Many mosquito species, including the major malaria vector Anopheles gambiae, naturally undergo multiple reproductive cycles of blood feeding, egg development and egg laying in their lifespan. Such complex mosquito behavior is regularly overlooked when mosquitoes are experimentally infected with malaria parasites, limiting our ability to accurately describe potential effects on transmission. Here, we examine how Plasmodium falciparum development and transmission potential is impacted when infected mosquitoes feed an additional time.

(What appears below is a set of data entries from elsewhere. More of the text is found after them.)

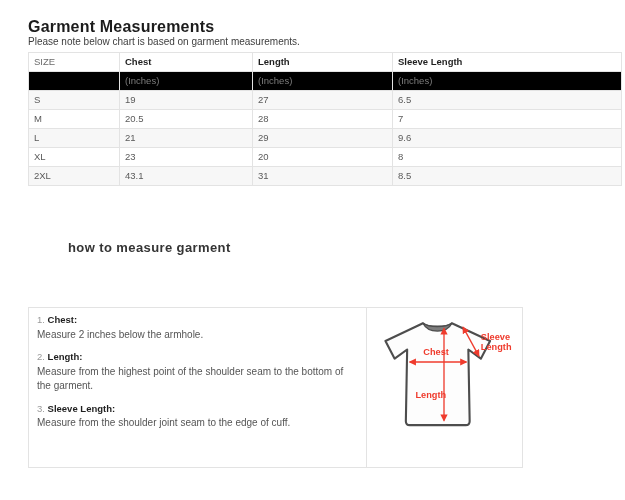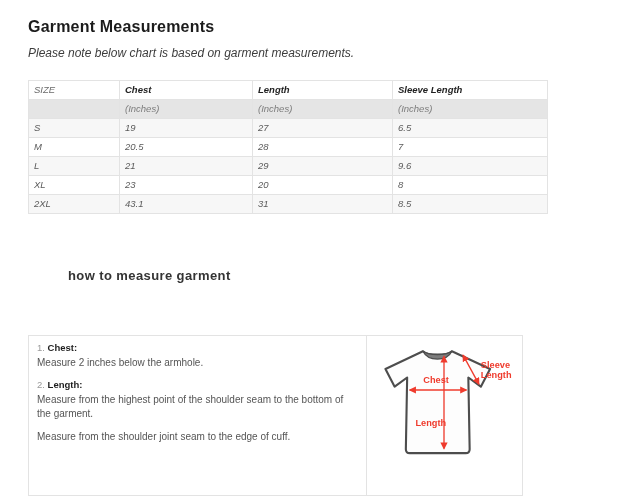--- a/index.html
+++ b/index.html
@@ -21,10 +21,8 @@
     letter-spacing: 0.2px;
   }
   .note {
-    margin-top: 10px;
-    font-size: 12px;
+    font-size: 10px;
     color: #3d3d3d;
-    font-style: italic;
   }
 
   table.size-table {

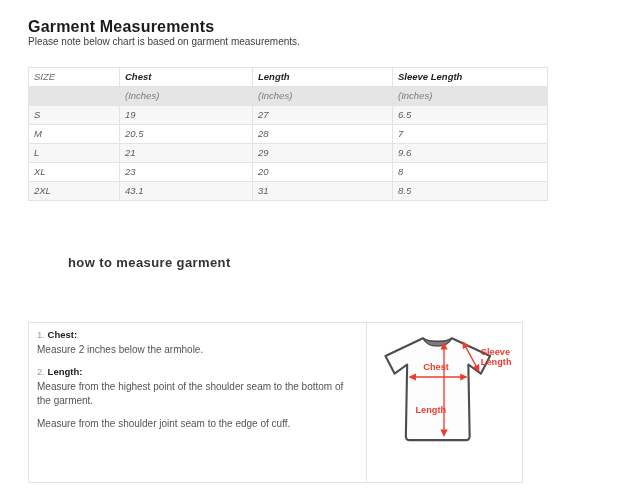--- a/index.html
+++ b/index.html
@@ -26,12 +26,11 @@
   }
 
   table.size-table {
-    margin-top: 20px;
+    margin-top: 5px;
     border-collapse: collapse;
-    width: 520px;
+    width: 594px;
     table-layout: fixed;
     font-size: 9.5px;
-    font-style: italic;
   }
   table.size-table th, table.size-table td {
     border: 1px solid #e3e3e3;

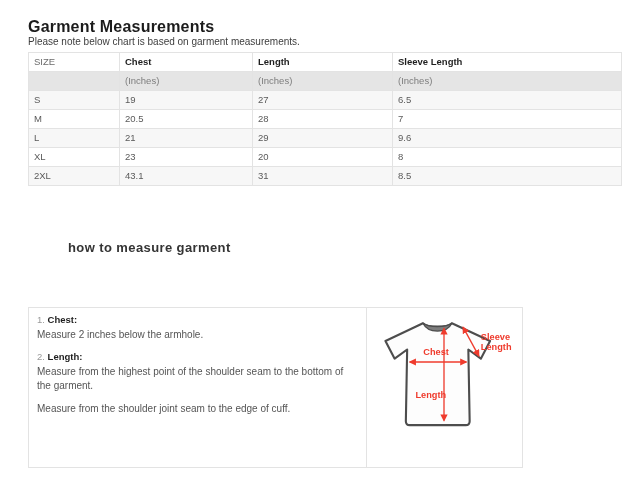--- a/index.html
+++ b/index.html
@@ -48,7 +48,7 @@
   table.size-table th:nth-child(1), table.size-table td:nth-child(1) { width: 91px; }
   table.size-table th:nth-child(2), table.size-table td:nth-child(2) { width: 133px; }
   table.size-table th:nth-child(3), table.size-table td:nth-child(3) { width: 140px; }
-  table.size-table tr.striped { background: #e5e5e5; }
+  table.size-table tr.striped { background: #000000; }
   table.size-table tr.striped td { color: #7d7d7d; }
   table.size-table tbody tr.data-row:nth-child(even) { background: #f7f7f7; }
 

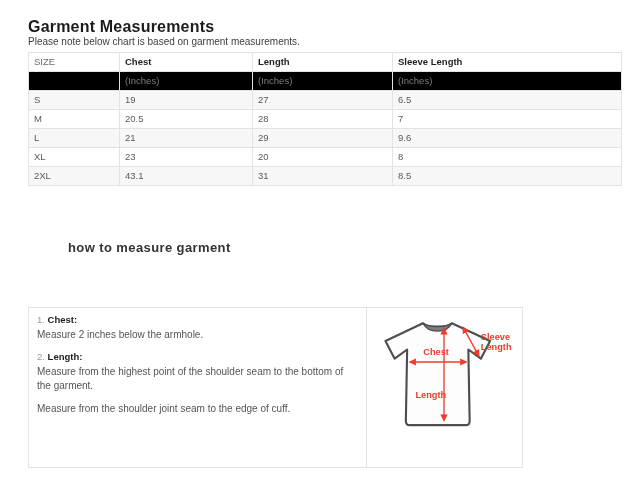--- a/index.html
+++ b/index.html
@@ -163,6 +163,7 @@
           <div class="measure-item-text">Measure from the highest point of the shoulder seam to the bottom of the garment.</div>
         </div>
         <div class="measure-item">
+          <div class="measure-item-title"><span class="item-num">3.</span> <span class="item-label">Sleeve Length:</span></div>
           <div class="measure-item-text">Measure from the shoulder joint seam to the edge of cuff.</div>
         </div>
       </div>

We measured P. falciparum oocyst size and performed sporozoite time course analyses to determine the parasite’s extrinsic incubation period (EIP), i.e. the time required by parasites to reach infectious sporozoite stages, in An. gambiae females blood fed either once or twice. An additional blood feed at 3 days post infection drastically accelerates oocyst growth rates, causing earlier sporozoite accumulation in the salivary glands, thereby shortening the EIP (reduction of 2.3 ± 0.4 days). Moreover, parasite growth is further accelerated in transgenic mosquitoes with reduced reproductive capacity, which mimic genetic modifications currently proposed in population suppression gene drives. We incorporate our shortened EIP values into a measure of transmission potential, the basic reproduction number R0, and find the average R0 is higher (range: 10.1%–12.1% increase) across sub-Saharan Africa than when using traditional EIP measurements. These data suggest that malaria elimination may be substantially more challenging and that younger mosquitoes or those with reduced reproductive ability may provide a larger contribution to infection than currently believed. Our findings have profound implications for current and future mosquito control interventions.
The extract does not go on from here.